The rest of the movie is Wade hatching murderous plots to get back at Francis for curing him, sure, but making him really, really ugly in the process. He does so via montage, which has the added benefit of skirting the issue of explaining how he tracks down Francis’ men (he had men?) after the evil mutant-making factory was burnt to the ground because of Wade’s escape attempt. Wade’s personal struggle comes in finding the courage to approach his lady love in the hopes of winning her back after a two year unexplained absence, and in spite of his new hideousness. Meanwhile, Francis finds a way into Wade’s past, manages to figure out who his girlfriend is and where she works from looking at a Polaroid, and kidnaps her. Cue the big finale.

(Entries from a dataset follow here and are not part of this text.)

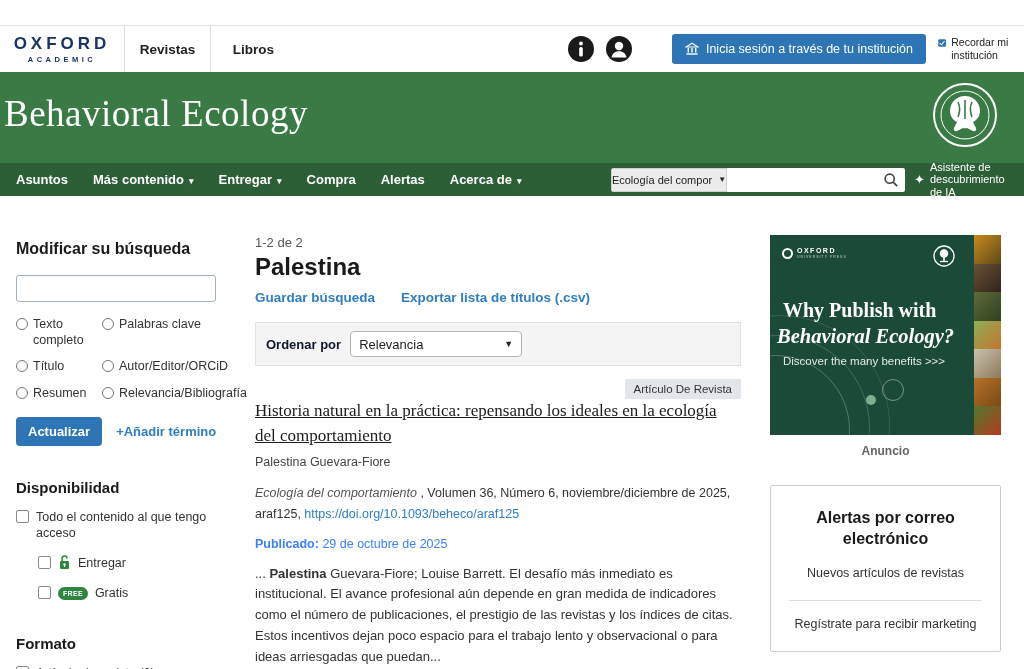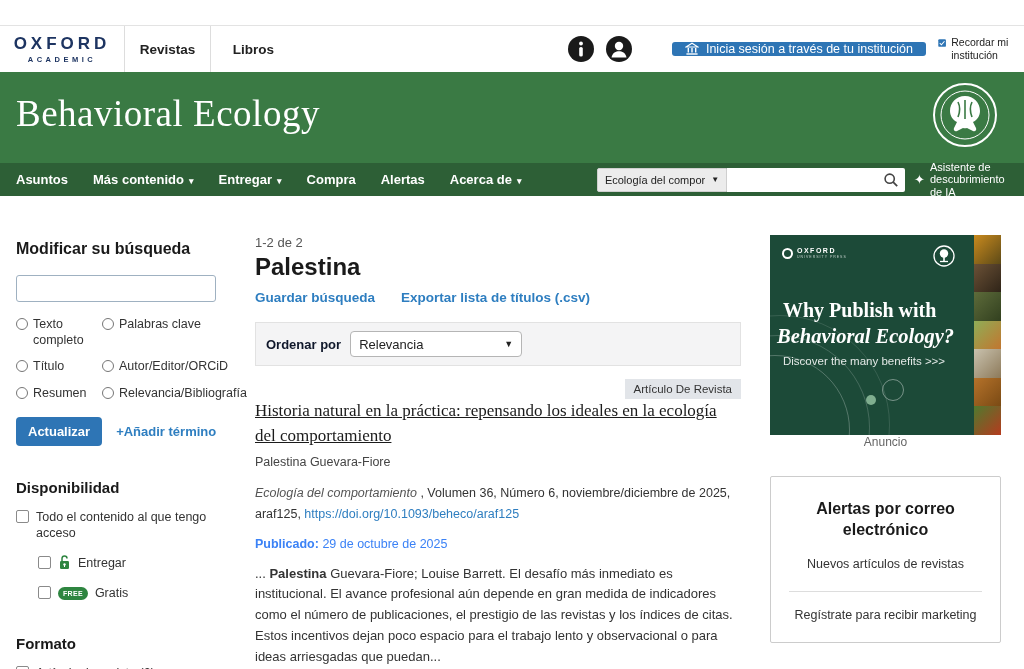--- a/index.html
+++ b/index.html
@@ -10,40 +10,40 @@
   .topbar { position: absolute; top: 25px; left: 0; width: 1024px; height: 47px;
             background: #fff; border-top: 1px solid #e3e3e3; display: flex; align-items: stretch; }
   .brand { width: 124px; display: flex; flex-direction: column; justify-content: center; align-items: center; }
   .brand .l1 { font-size: 17px; font-weight: bold; letter-spacing: 4px; color: #1d3461; }
   .brand .l2 { font-size: 7.5px; font-weight: bold; letter-spacing: 3.5px; color: #1d3461; margin-top: 1px; }
   .top-tab { width: 86px; border-left: 1px solid #ddd; display: flex; align-items: center; justify-content: center;
              font-size: 13.5px; font-weight: bold; color: #222; cursor: pointer; }
   .top-tab:last-of-type { border-right: 1px solid #ddd; }
   .topbar-right { margin-left: auto; display: flex; align-items: center; gap: 12px; padding-right: 10px; }
   .round-icon { width: 26px; height: 26px; cursor: pointer; }
-  .signin-btn { height: 14px; background: #2e75b5; color: #fff; border: none; border-radius: 3px;
+  .signin-btn { height: 30px; background: #2e75b5; color: #fff; border: none; border-radius: 3px;
                 font-size: 12.5px; font-family: "Liberation Sans", sans-serif;
                 display: flex; align-items: center; gap: 7px; padding: 0 13px; cursor: pointer; margin-left: 28px; }
   .remember { display: flex; align-items: flex-start; gap: 5px; width: 76px; cursor: pointer; }
   .remember .txt { font-size: 10.5px; line-height: 1.2; color: #222; }
 
   
   .banner { position: absolute; top: 72px; left: 0; width: 1024px; height: 91px; background: #3a7a44; }
-  .banner h1 { position: absolute; left: 16px; top: 20px; color: #fff;
+  .banner h1 { position: absolute; left: 4px; top: 20px; color: #fff;
                font-family: "Liberation Serif", "DejaVu Serif", serif; font-weight: 400; font-size: 37px; letter-spacing: 0.5px; }
   .society-logo { position: absolute; right: 26px; top: 10px; width: 66px; height: 66px; }
 
   
   .navbar { position: absolute; top: 163px; left: 0; width: 1024px; height: 33px; background: #2d5f36;
             display: flex; align-items: center; padding: 0 8px 0 16px; gap: 25px; }
   .nav-item { color: #fff; font-size: 13px; font-weight: bold; display: flex; align-items: center; gap: 5px; cursor: pointer; white-space: nowrap; justify-content: center; }
   .nav-item .caret { font-size: 9px; position: relative; top: 1px; }
   .nav-search { margin-left: auto; display: flex; align-items: center; }
   .scope-select { height: 24px; background: #ececec; border: 1px solid #cfcfcf; border-radius: 2px 0 0 2px;
-                  font-size: 11px; color: #222; display: flex; align-items: center; gap: 6px; padding: 0 7px; cursor: pointer; white-space: nowrap; }
+                  font-size: 11px; color: #222; display: flex; align-items: center; gap: 6px; padding: 0 0; cursor: pointer; white-space: nowrap; }
   .scope-select .caret { font-size: 8px; }
   .search-field { position: relative; }
   .search-input { width: 178px; height: 24px; border: none; border-radius: 0 2px 2px 0; padding: 0 26px 0 8px;
                   font-size: 12px; font-family: "Liberation Sans", sans-serif; outline: none; }
   .search-mag { position: absolute; right: 6px; top: 4px; width: 16px; height: 16px; cursor: pointer; }
   .ai-assistant { display: flex; align-items: center; gap: 5px; margin-left: 9px; cursor: pointer; }
   .ai-assistant .spark { color: #fff; font-size: 13px; }
   .ai-assistant .lbl { color: #fff; font-size: 11px; line-height: 1.1; width: 86px; }
 
   
@@ -113,21 +113,21 @@
   .ad-sub { position: absolute; left: 13px; top: 120px; color: rgba(255,255,255,.88); font-size: 11.5px; }
   .ad-strip { position: absolute; right: 0; top: 0; width: 27px; height: 200px; display: flex; flex-direction: column; }
   .ad-strip .ph { flex: 1; }
   .ph1 { background: linear-gradient(135deg,#c98a1e,#5d4a17); }
   .ph2 { background: linear-gradient(135deg,#6b5136,#2f2418); }
   .ph3 { background: linear-gradient(135deg,#5d6b3a,#32401f); }
   .ph4 { background: linear-gradient(135deg,#8fae57,#c2762f); }
   .ph5 { background: linear-gradient(135deg,#c9c2ae,#8d7a5a); }
   .ph6 { background: linear-gradient(135deg,#b5722a,#7a4a14); }
   .ph7 { background: linear-gradient(135deg,#4f7a2e,#b53b1e); }
-  .ad-caption { text-align: center; font-size: 12px; color: #666; margin-top: 0; }
+  .ad-caption { text-align: center; font-size: 12px; color: #666; margin-top: 9px; font-weight: bold; }
   .alerts-box { margin-top: 27px; border: 1px solid #ccc; border-radius: 2px; padding: 22px 14px 20px; text-align: center; }
   .alerts-box h3 { font-size: 16px; font-weight: bold; color: #1a1a1a; line-height: 1.3; width: 150px; margin: 0 auto; }
   .alert-link { display: block; font-size: 12.5px; color: #333; margin-top: 16px; text-decoration: none; cursor: pointer; }
   .alerts-box hr { border: none; border-top: 1px solid #ddd; margin: 20px 4px 4px; }
 </style>
 </head>
 <body>
 
 <div class="page">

There are some shining moments in this flick. Literally, the use of Colossus is a big, shiny moment. The fanboy in me got a kick out of seeing a really Russian, really nineties rendering of Piotr Rasputin. Even if his accent was a bit much, his lines a bit plodding, and if for some reason, he was kind of made to look like a weakling in his big fight sequence…well, damned if it isn’t still the best on-screen Colossus I’ve seen. His pairing with Negasonic Teenage Warhead? I don’t hate it, but she ends up as more of a prop than a character, fulfilling a series of fairly predictable jokes and action sequences that end in ‘splosions.

I would have been willing to forgive a lot of the the movie’s obviousness had the jokes been kept under wraps, but dumbly, the best moments were given away in the trailers. I knew when I watched the first one months ago that Deadpool was either going to be fire, or, another case of blowing the wad early. Sorry to say, it was the latter. This is marketing’s fault, not the movie’s. It’s a bummer to this fan at least, that the studio couldn’t keep it in its pants long enough for the main event to develop staying power.